### Data extracts ###

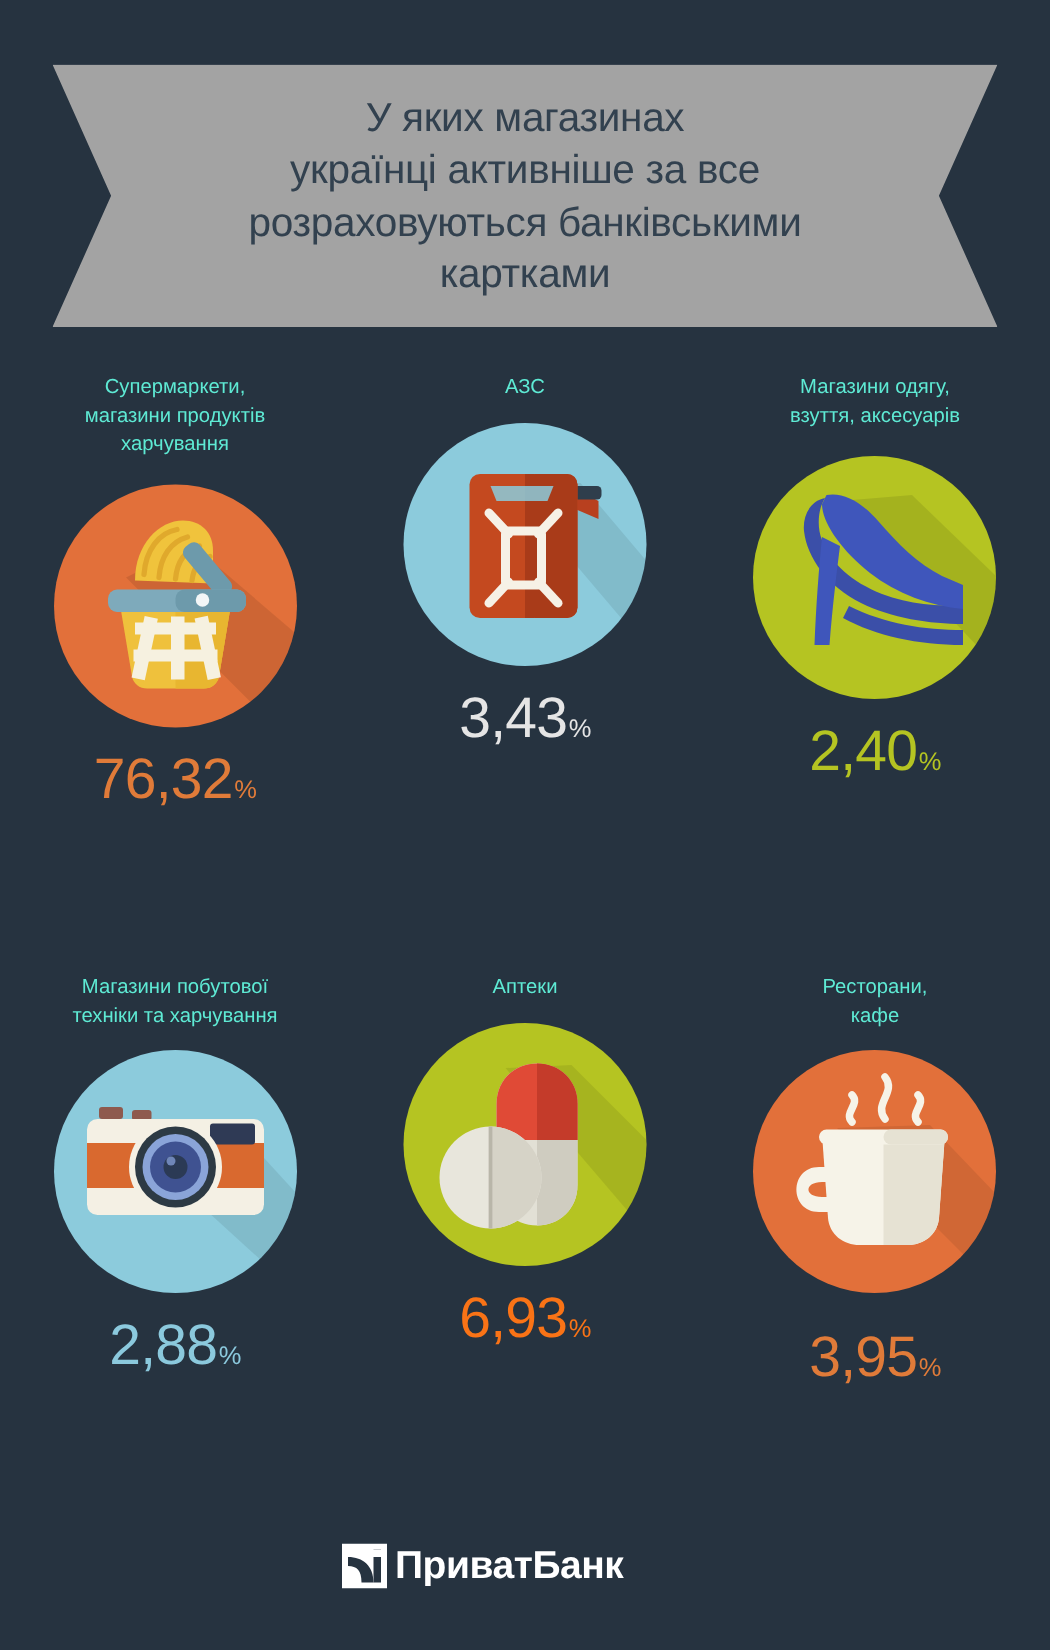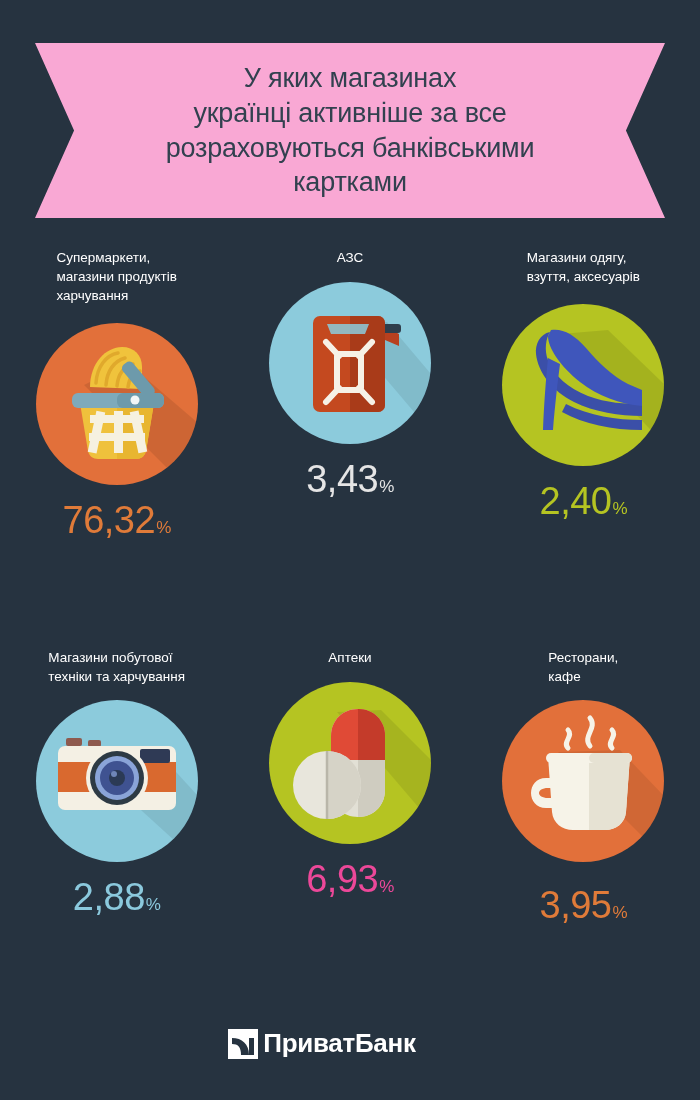--- a/index.html
+++ b/index.html
@@ -26,7 +26,7 @@
   .ribbon {
     width: 100%;
     height: 100%;
-    background: #f9a8d4;
+    background: #a3a3a3;
     -webkit-clip-path: polygon(0 0, 100% 0, 100% 100%, 0 100%, 6.2% 50%);
     clip-path: polygon(0% 0%, 100% 0%, 93.8% 50%, 100% 100%, 0% 100%, 6.2% 50%);
     display: flex;

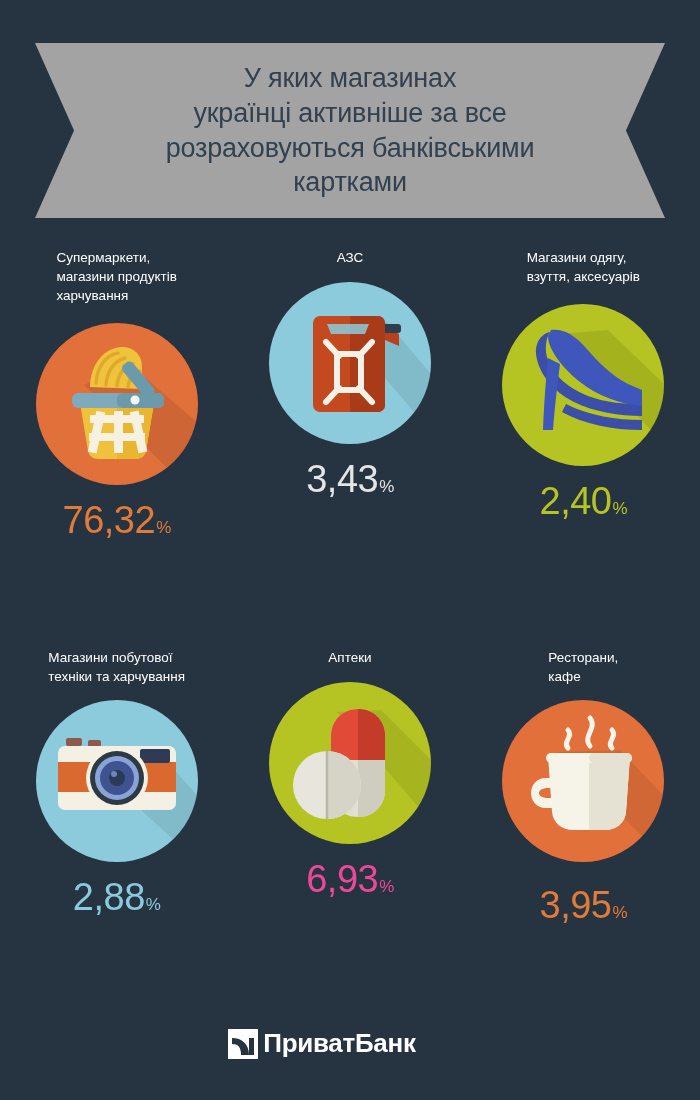--- a/index.html
+++ b/index.html
@@ -58,9 +58,10 @@
   }
 
   .cat-label {
-    color: #ffffff;
+    color: #5eead4;
     font-size: 13.5px;
     line-height: 1.42;
+    text-align: center;
     white-space: pre-line;
     min-height: 20px;
   }

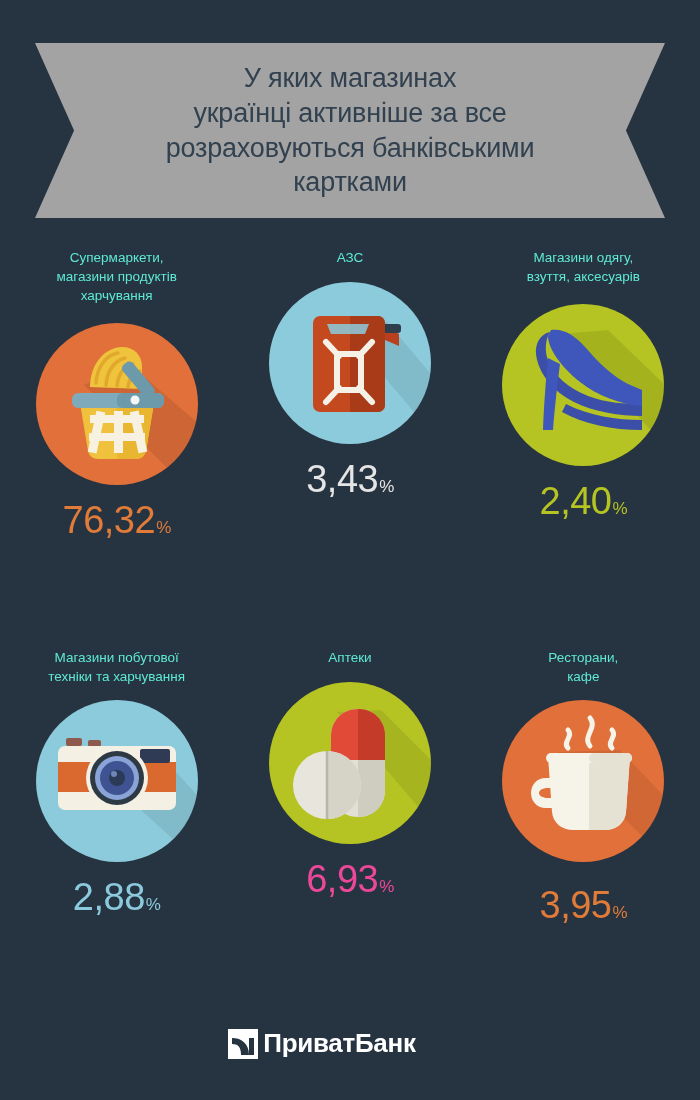--- a/index.html
+++ b/index.html
@@ -268,7 +268,7 @@
         <line x1="58" y1="69" x2="58" y2="137" stroke="#b9b6a9" stroke-width="2.5"></line>
       </svg>
     </div>
-    <div class="value" style="color:#ec4899;">
+    <div class="value" style="color:#f97316;">
       <span>6,93</span>
         <span class="pct">%</span>
     </div>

###

Of the lines in the data, report each one containing the string "clip".

     -webkit-clip-path: polygon(0 0, 100% 0, 100% 100%, 0 100%, 6.2% 50%);
     clip-path: polygon(0% 0%, 100% 0%, 93.8% 50%, 100% 100%, 0% 100%, 6.2% 50%);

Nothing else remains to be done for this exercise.